7. Impact, Use Cases, and Limitations
3D-only datasets have accelerated progress in foundational 3D vision, generation, and robotics:
- Pretraining: Datasets such as Primitive3D (Li et al., 2022) and UniG3D (Sun et al., 2023) demonstrate superior downstream performance, particularly in low-label regimes, due to dense annotation and data diversity.
- Transfer learning: Synthetic-real domain adaptation remains challenging (e.g., VCVW-3D (Ding et al., 2023)); augmenting synthetic pretraining with limited real imagery bridges some domain gaps, but differences in photorealism, sensor noise, and modal coverage persist.
- Multi-task learning: WHU-Synthetic (Zhou et al., 2024) enables, for the first time, co-aligned benchmarking of depth/segmentation/reconstruction/recognition—all with rigorous scene-level alignment.
- 3D video and telepresence benchmarks: SVD (Izadimehr et al., 6 Jun 2025) provides the first open-access, consumer-grade spatial video testbed with dense spatial ground truth, facilitating research in stereo encoding, 3D streaming, and neural rendering.
However, limitations persist: category scope in synthetic datasets may not generalize; missing sensor modalities (e.g., LiDAR in VCVW-3D (Ding et al., 2023)) reduce transferability; synthetic-real gaps must be mitigated by hybrid curation strategies.

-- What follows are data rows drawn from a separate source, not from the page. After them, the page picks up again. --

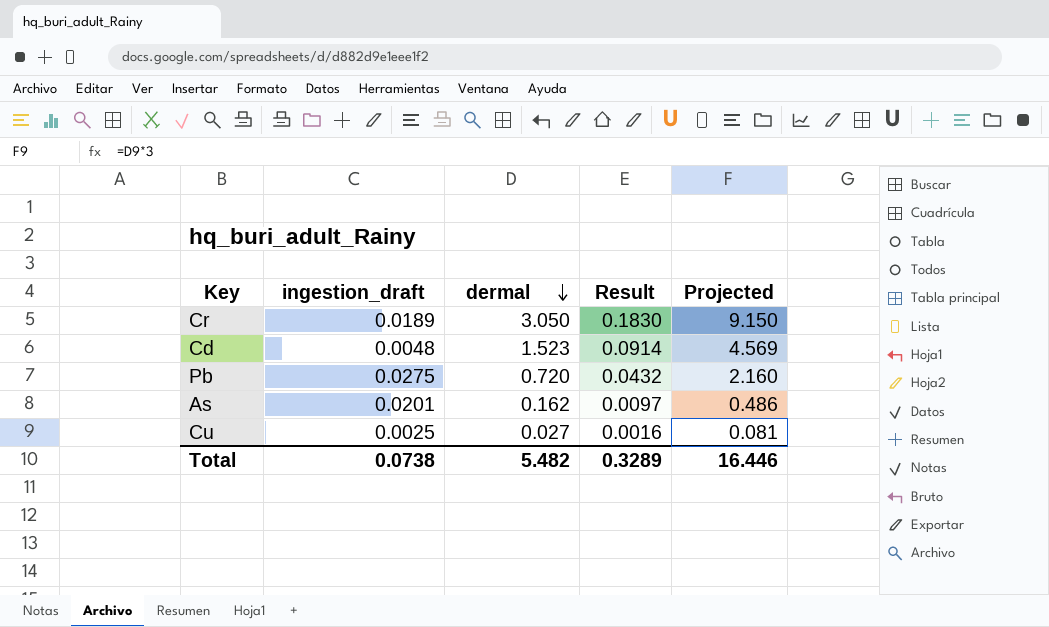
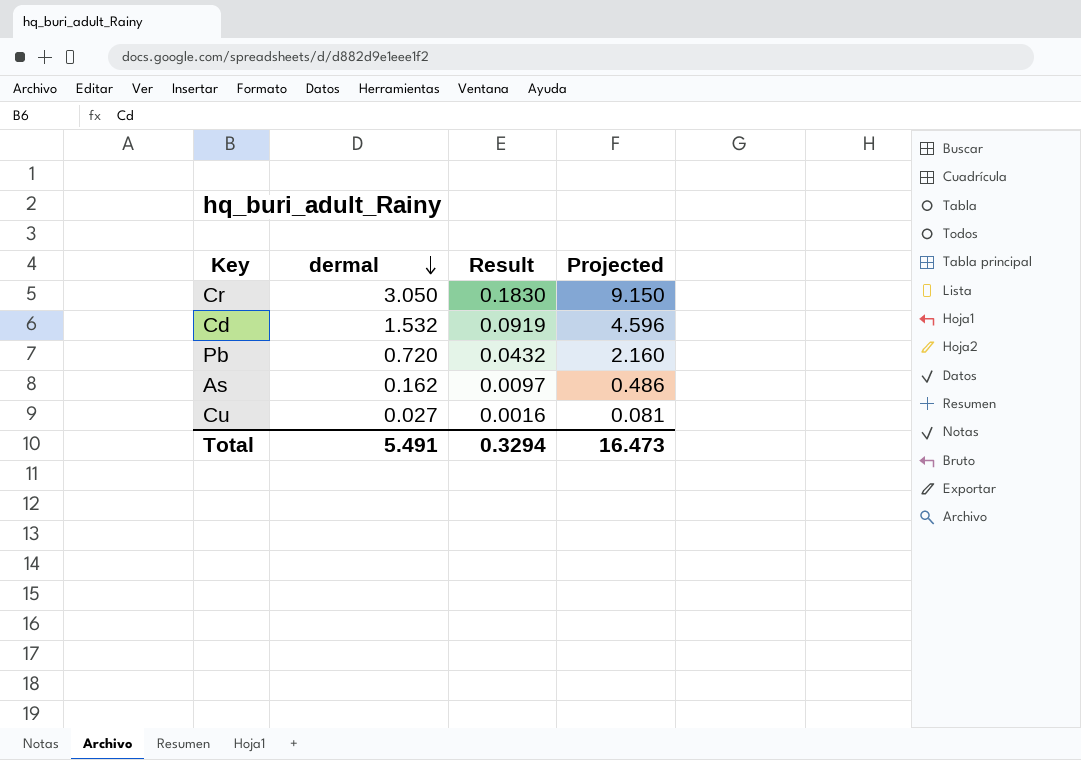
column ingestion_draft | position: 2 -> none
Cd | dermal: 1.523 -> 1.532
Cd | Result: 0.0914 -> 0.0919
Cd | Projected: 4.569 -> 4.596
Total | dermal: 5.482 -> 5.491
Total | Result: 0.3289 -> 0.3294
Total | Projected: 16.446 -> 16.473

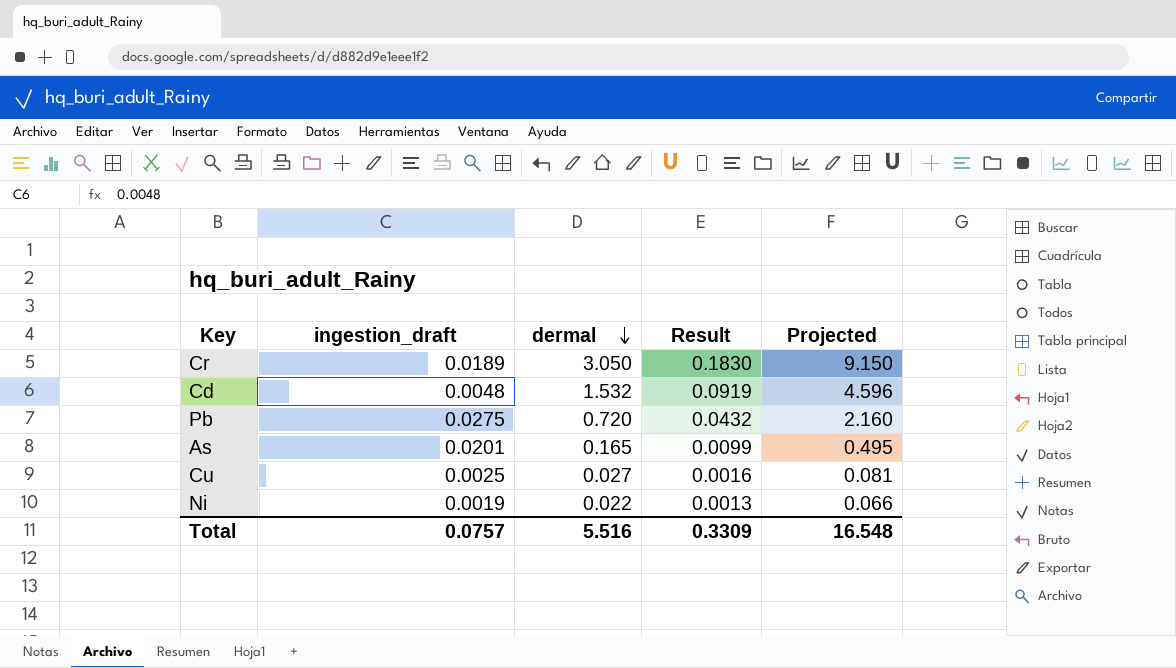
column ingestion_draft | position: none -> 2
As | dermal: 0.162 -> 0.165
As | Result: 0.0097 -> 0.0099
As | Projected: 0.486 -> 0.495
row Ni: none -> 0.0019 | 0.022 | 0.0013 | 0.066
Total | dermal: 5.491 -> 5.516
Total | Result: 0.3294 -> 0.3309
Total | Projected: 16.473 -> 16.548

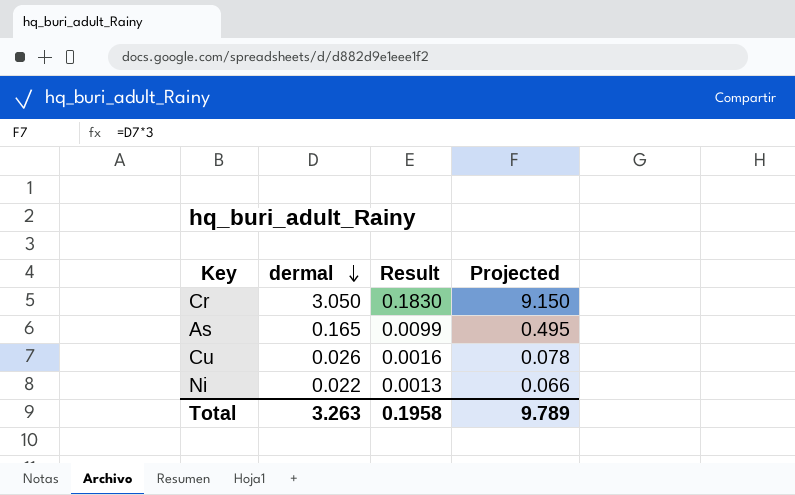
column ingestion_draft | position: 2 -> none
row Cd: 0.0048 | 1.532 | 0.0919 | 4.596 -> none
row Pb: 0.0275 | 0.720 | 0.0432 | 2.160 -> none
Cu | dermal: 0.027 -> 0.026
Cu | Projected: 0.081 -> 0.078
Total | dermal: 5.516 -> 3.263
Total | Result: 0.3309 -> 0.1958
Total | Projected: 16.548 -> 9.789

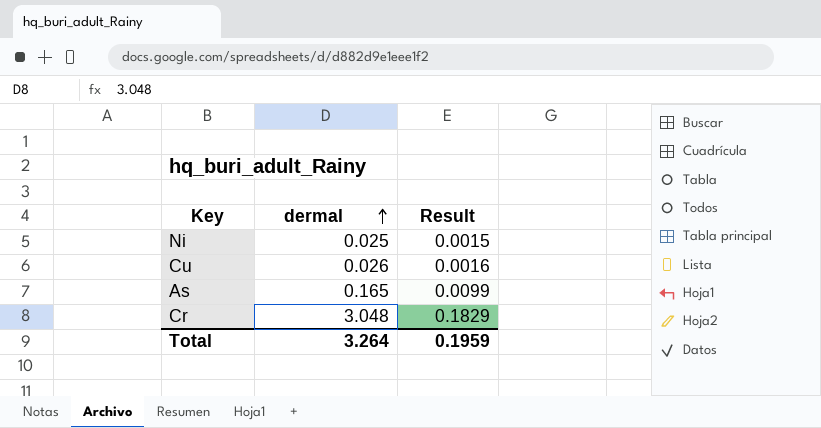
row order: dermal descending -> dermal ascending
column Projected | formula: [dermal] * 3 -> none
Ni | dermal: 0.022 -> 0.025
Ni | Result: 0.0013 -> 0.0015
Cr | dermal: 3.050 -> 3.048
Cr | Result: 0.1830 -> 0.1829
Total | dermal: 3.263 -> 3.264
Total | Result: 0.1958 -> 0.1959

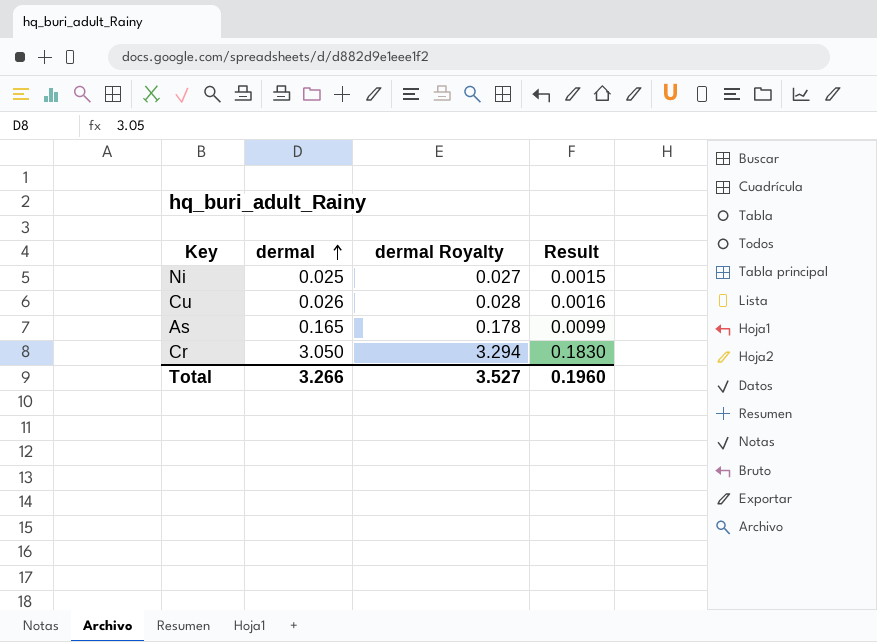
column dermal Royalty | formula: none -> [dermal] * 1.08
Cr | dermal: 3.048 -> 3.050
Cr | Result: 0.1829 -> 0.1830
Total | dermal: 3.264 -> 3.266
Total | Result: 0.1959 -> 0.1960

The emergence of large, multi-modal 3D-only datasets with dense annotations, unified pipelines, and task alignment is enabling advances in both discriminative and generative 3D deep learning, benchmarking, and spatial AI research platforms (Li et al., 2022, Ding et al., 2023, Liu et al., 13 Jan 2025, Zhou et al., 2024, Sun et al., 2023, Izadimehr et al., 6 Jun 2025).